┏━━

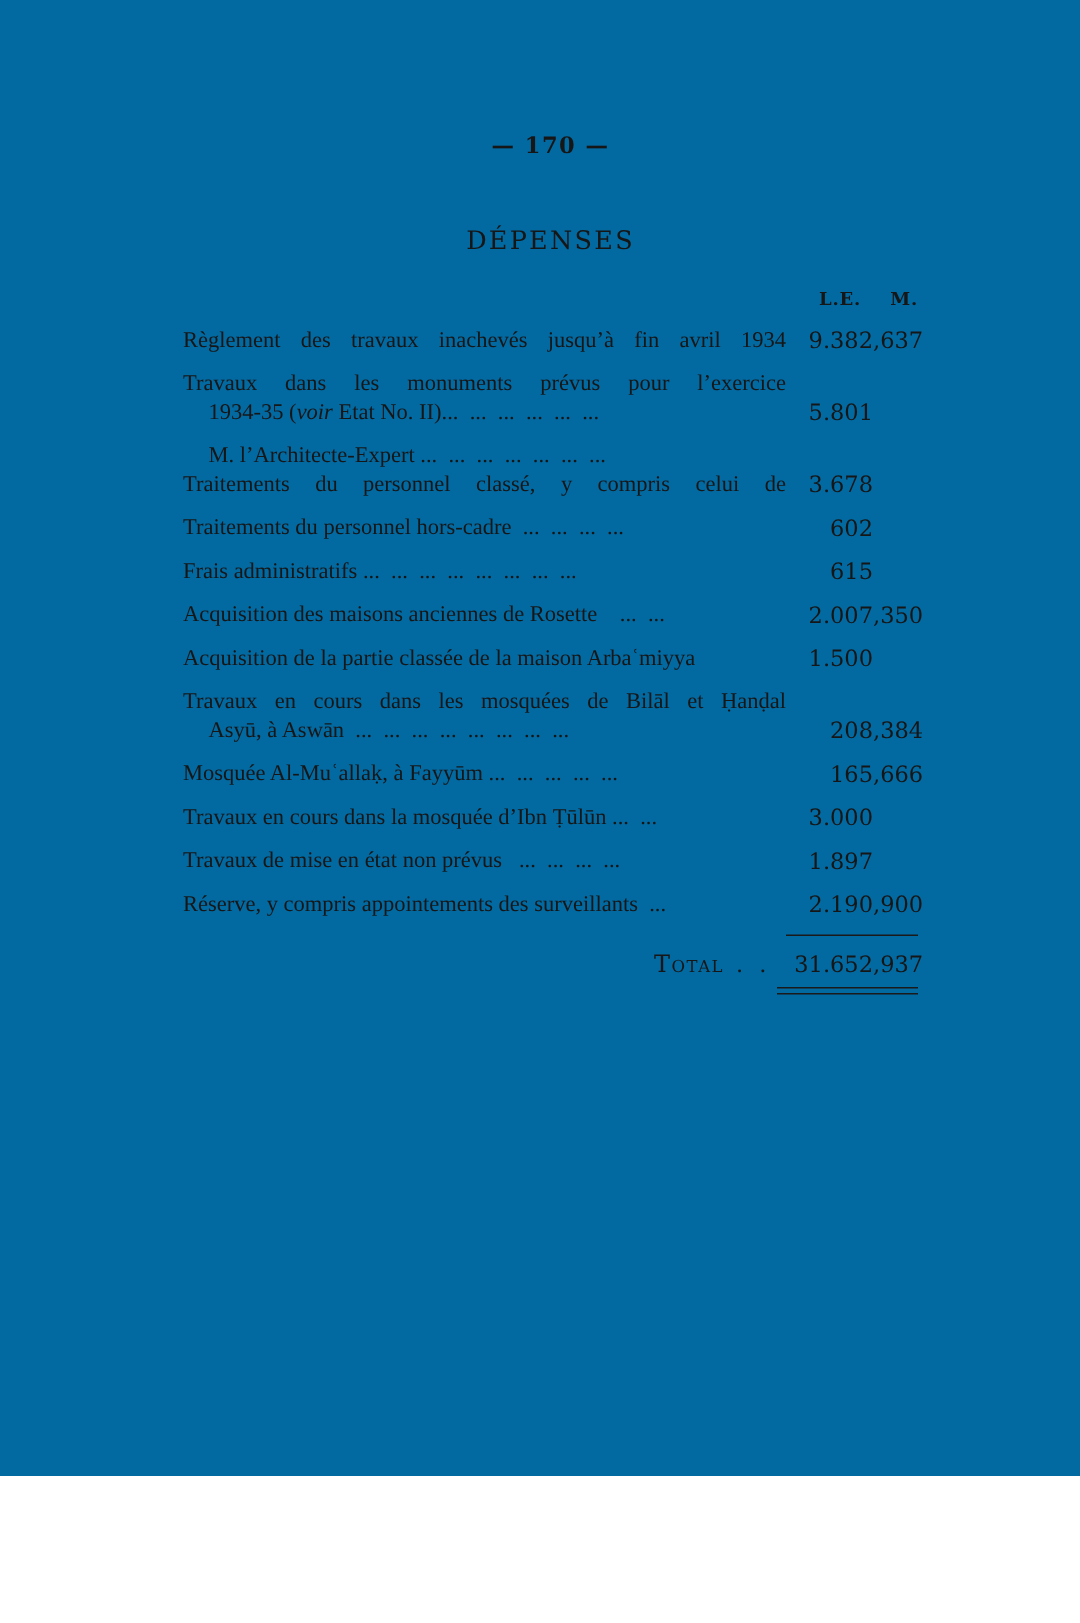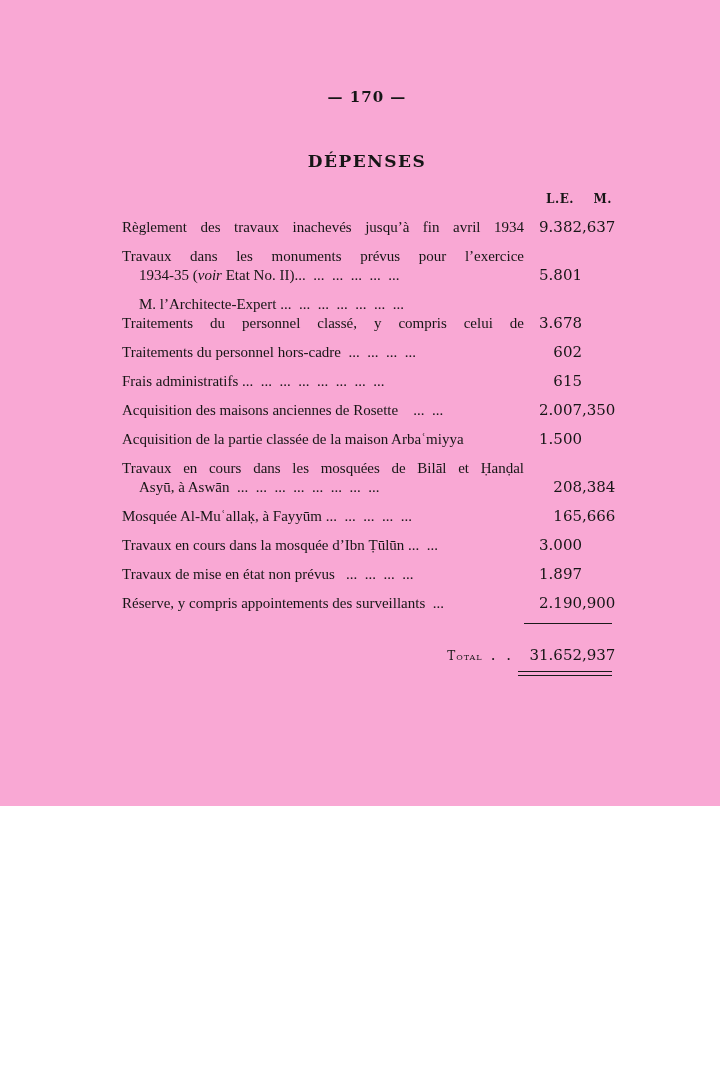"— 170 —" .sheet { background: #f9a8d4 -> #0369a1; height: 806px -> 984px }
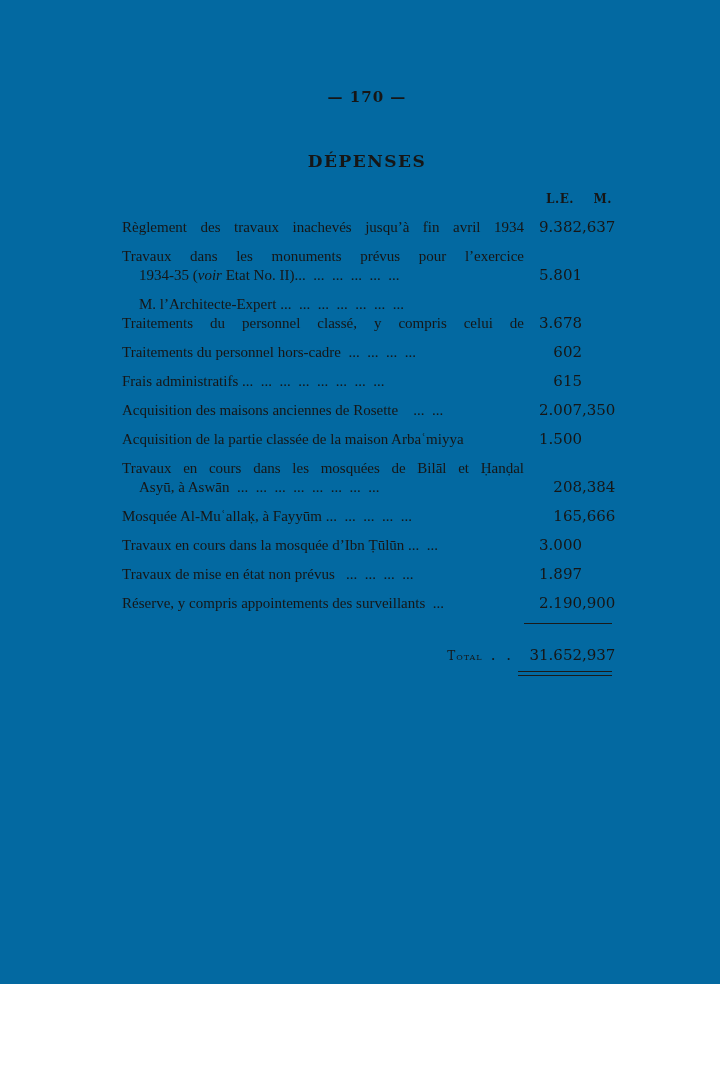"DÉPENSES" .title { font-weight: bold -> normal }
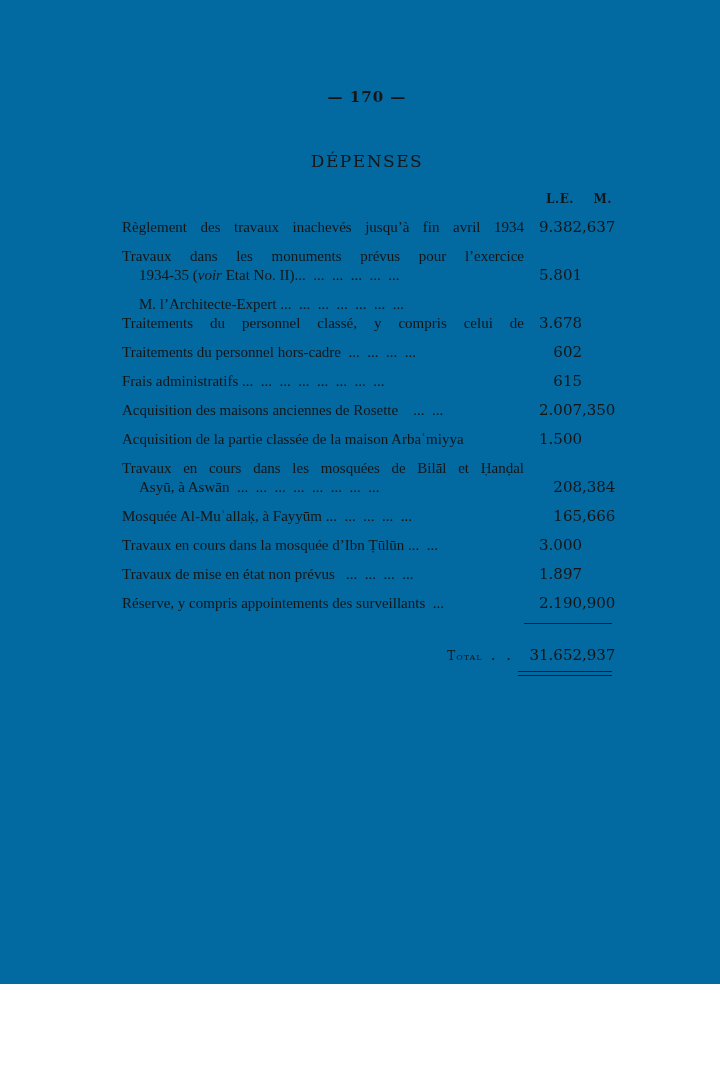"Total" .total-label { font-size: 12px -> 16px; margin-top: 14px -> none }
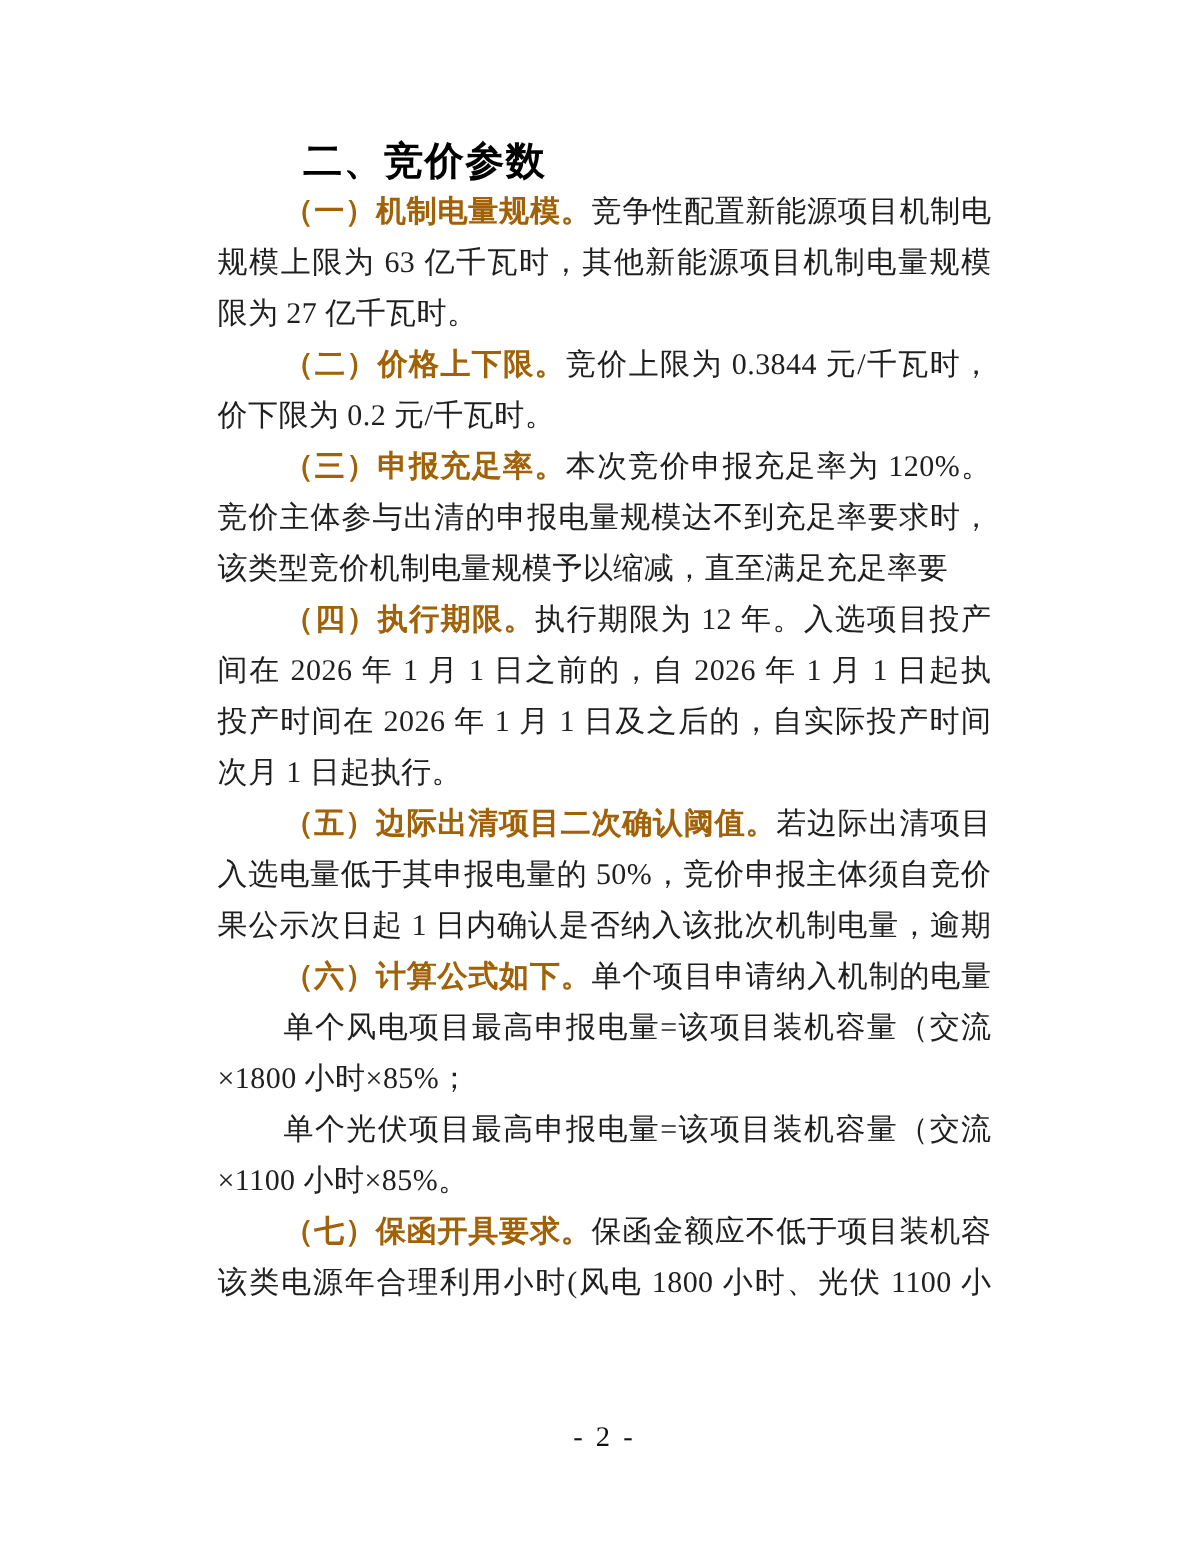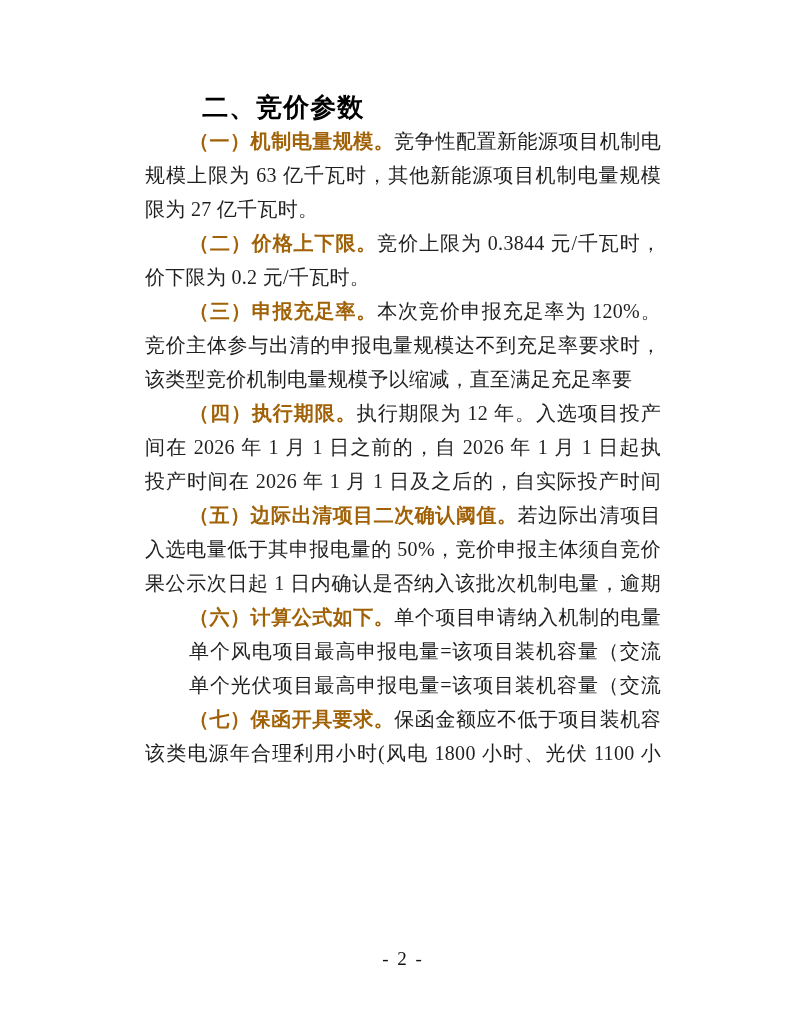"次月 1 日起执行。" div.line { html: none -> <div>次月 1 日起执行。</div> }
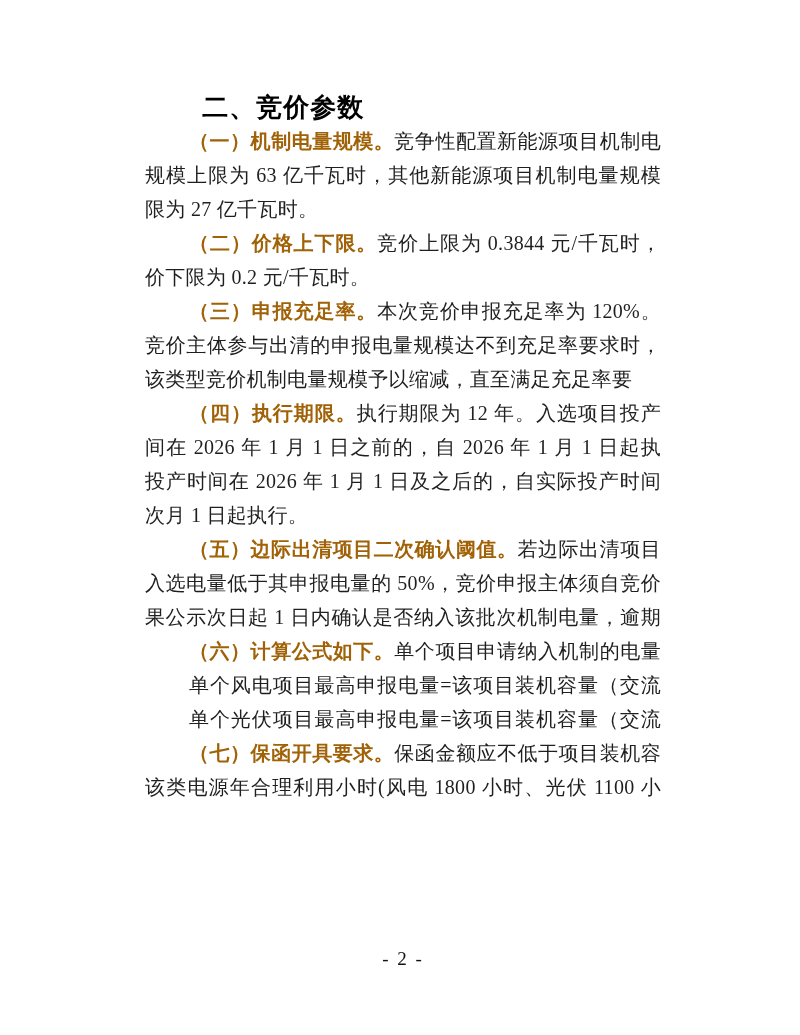"×1800 小时×85%；" div.line { html: none -> <div>×1800 小时×85%；</div> }
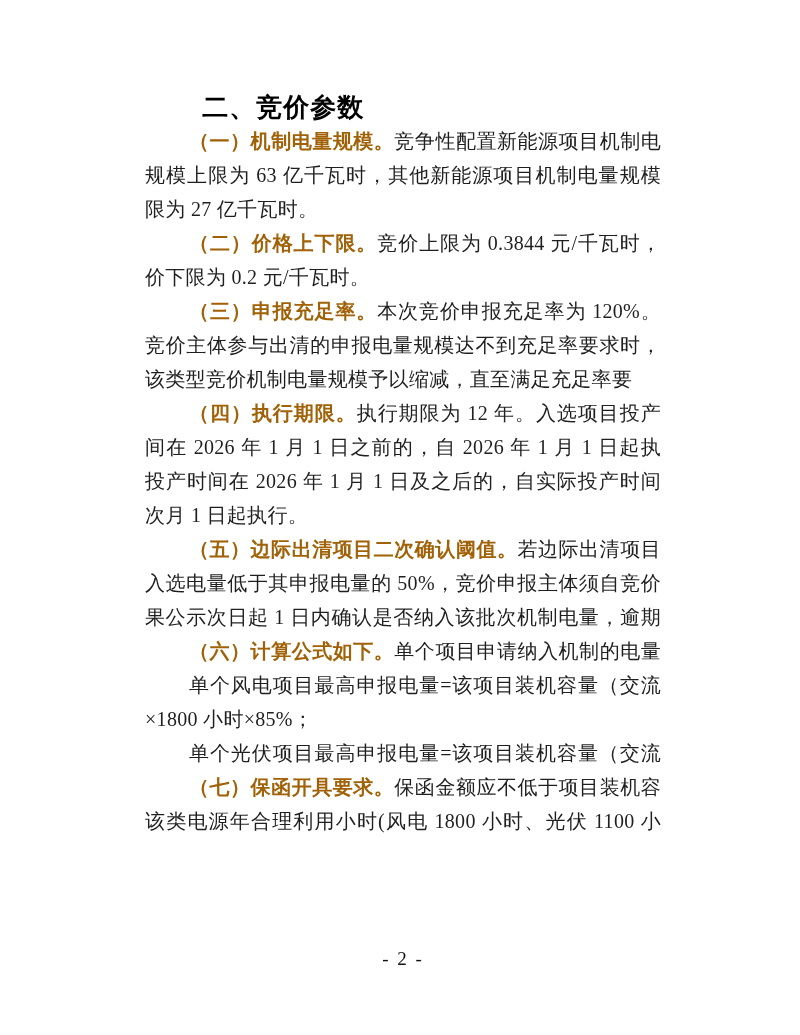"×1100 小时×85%。" div.line { html: none -> <div>×1100 小时×85%。</div> }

┗━━

Problem to work on:
Nothing but the lines from the one holding "none -> <div>×1800" through the final line of the records above belongs in the answer, each retyped exactly; omit the pictures.

Task result:
"×1800 小时×85%；" div.line { html: none -> <div>×1800 小时×85%；</div> }
"×1100 小时×85%。" div.line { html: none -> <div>×1100 小时×85%。</div> }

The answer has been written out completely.